> WHAT IS REQUIRED
Print the lines that run from the line with "[686,244,727,257] ares, ->" to the line with "[1153,405,1190,416] true ->", keeping both end lines, exactly as they appear in the entries below, and nothing else.

> AVAILABLE DATA
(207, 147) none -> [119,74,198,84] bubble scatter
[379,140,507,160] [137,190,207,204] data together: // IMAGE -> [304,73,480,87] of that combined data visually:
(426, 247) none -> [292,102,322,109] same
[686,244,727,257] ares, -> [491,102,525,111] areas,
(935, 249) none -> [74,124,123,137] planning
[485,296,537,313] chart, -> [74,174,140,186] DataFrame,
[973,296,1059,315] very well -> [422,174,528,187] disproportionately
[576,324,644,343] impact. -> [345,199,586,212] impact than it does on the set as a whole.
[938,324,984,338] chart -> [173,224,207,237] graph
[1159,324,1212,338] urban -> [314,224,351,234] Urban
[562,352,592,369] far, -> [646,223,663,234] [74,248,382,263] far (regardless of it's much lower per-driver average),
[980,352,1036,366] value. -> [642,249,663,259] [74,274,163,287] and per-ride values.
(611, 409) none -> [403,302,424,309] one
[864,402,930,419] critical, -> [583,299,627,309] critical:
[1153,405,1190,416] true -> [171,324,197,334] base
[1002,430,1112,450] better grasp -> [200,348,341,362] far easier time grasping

---

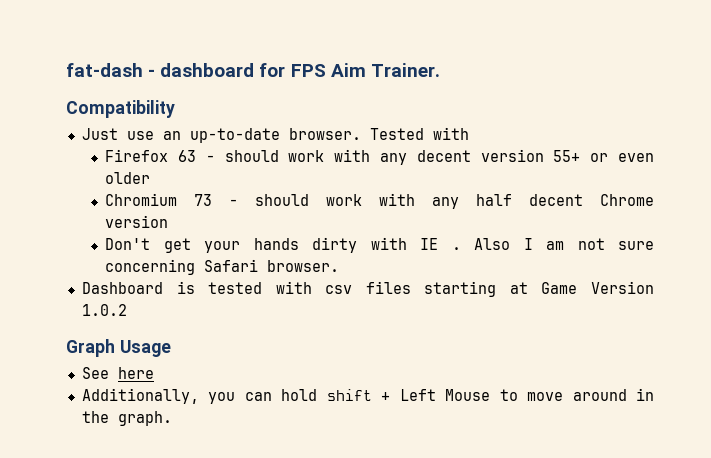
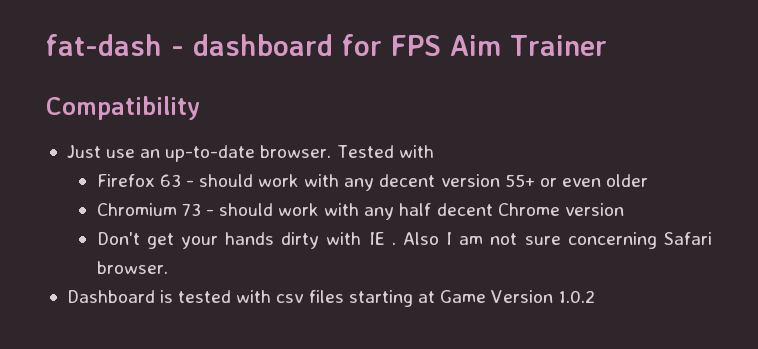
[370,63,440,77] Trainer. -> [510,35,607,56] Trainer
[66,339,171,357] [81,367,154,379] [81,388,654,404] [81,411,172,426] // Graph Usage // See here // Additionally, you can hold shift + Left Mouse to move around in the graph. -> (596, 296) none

* * *

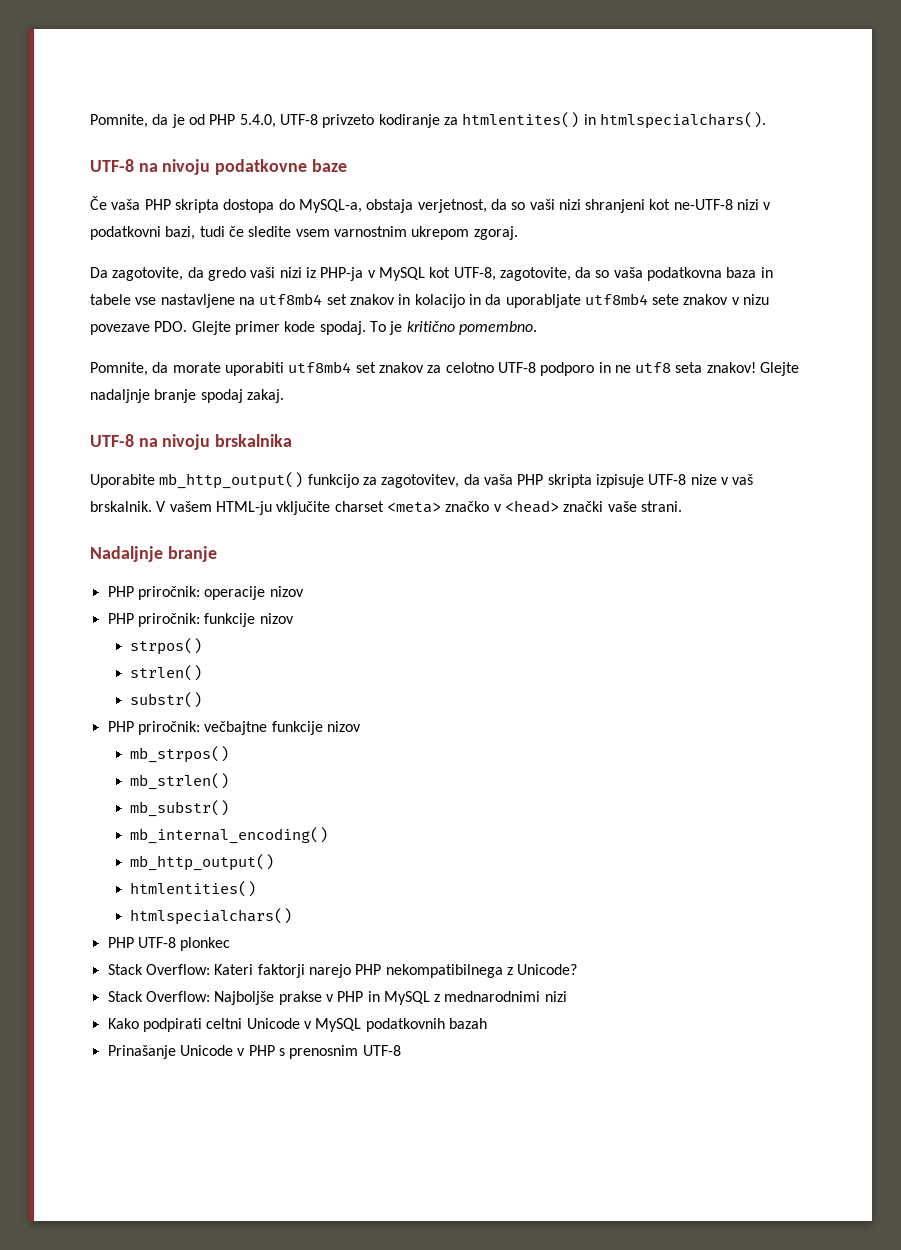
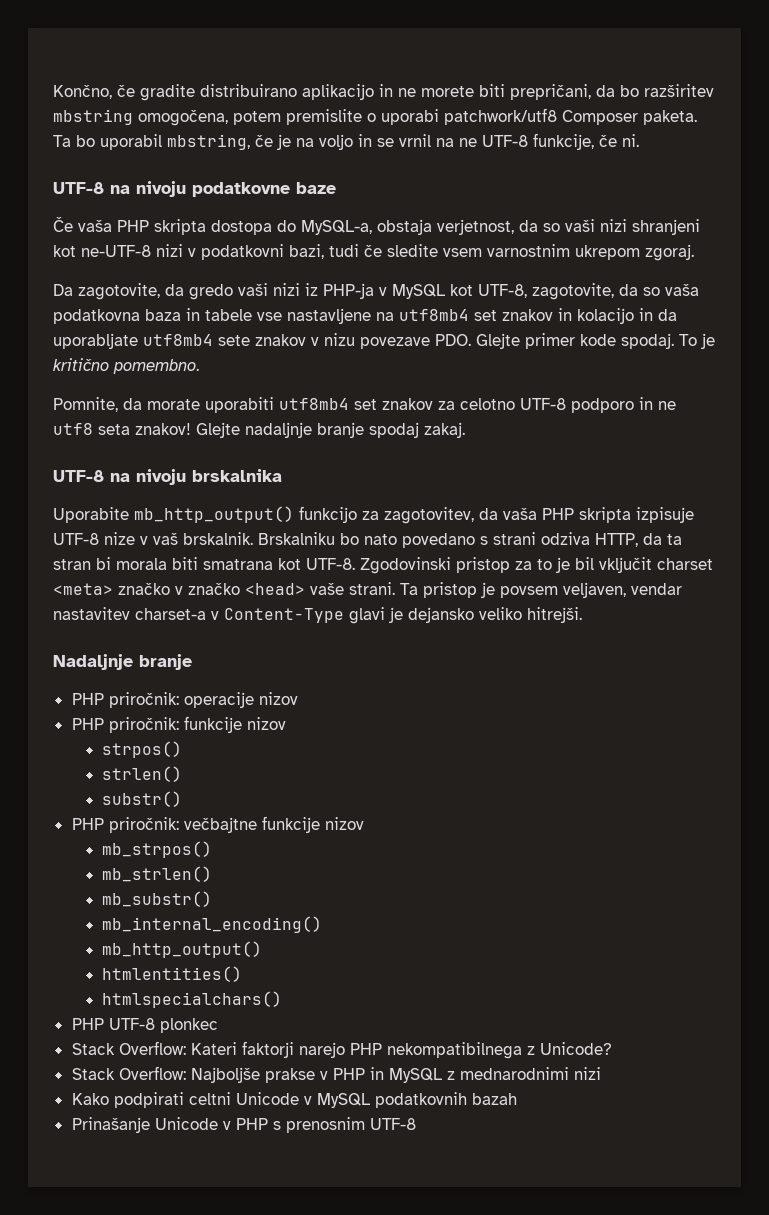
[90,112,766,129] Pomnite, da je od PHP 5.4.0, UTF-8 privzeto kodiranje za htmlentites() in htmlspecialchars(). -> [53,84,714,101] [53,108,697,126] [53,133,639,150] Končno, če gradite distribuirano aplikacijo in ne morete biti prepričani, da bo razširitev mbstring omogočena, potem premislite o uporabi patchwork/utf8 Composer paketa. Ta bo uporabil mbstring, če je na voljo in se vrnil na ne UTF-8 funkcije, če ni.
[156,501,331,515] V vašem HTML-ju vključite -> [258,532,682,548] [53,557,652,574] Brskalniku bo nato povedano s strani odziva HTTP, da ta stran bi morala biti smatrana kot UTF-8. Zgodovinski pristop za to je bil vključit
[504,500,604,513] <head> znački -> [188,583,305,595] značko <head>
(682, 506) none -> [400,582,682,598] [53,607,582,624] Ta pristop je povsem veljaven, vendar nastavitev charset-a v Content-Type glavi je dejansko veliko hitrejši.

> RESULT OF THIS EXERCISE
[686,244,727,257] ares, -> [491,102,525,111] areas,
(935, 249) none -> [74,124,123,137] planning
[485,296,537,313] chart, -> [74,174,140,186] DataFrame,
[973,296,1059,315] very well -> [422,174,528,187] disproportionately
[576,324,644,343] impact. -> [345,199,586,212] impact than it does on the set as a whole.
[938,324,984,338] chart -> [173,224,207,237] graph
[1159,324,1212,338] urban -> [314,224,351,234] Urban
[562,352,592,369] far, -> [646,223,663,234] [74,248,382,263] far (regardless of it's much lower per-driver average),
[980,352,1036,366] value. -> [642,249,663,259] [74,274,163,287] and per-ride values.
(611, 409) none -> [403,302,424,309] one
[864,402,930,419] critical, -> [583,299,627,309] critical:
[1153,405,1190,416] true -> [171,324,197,334] base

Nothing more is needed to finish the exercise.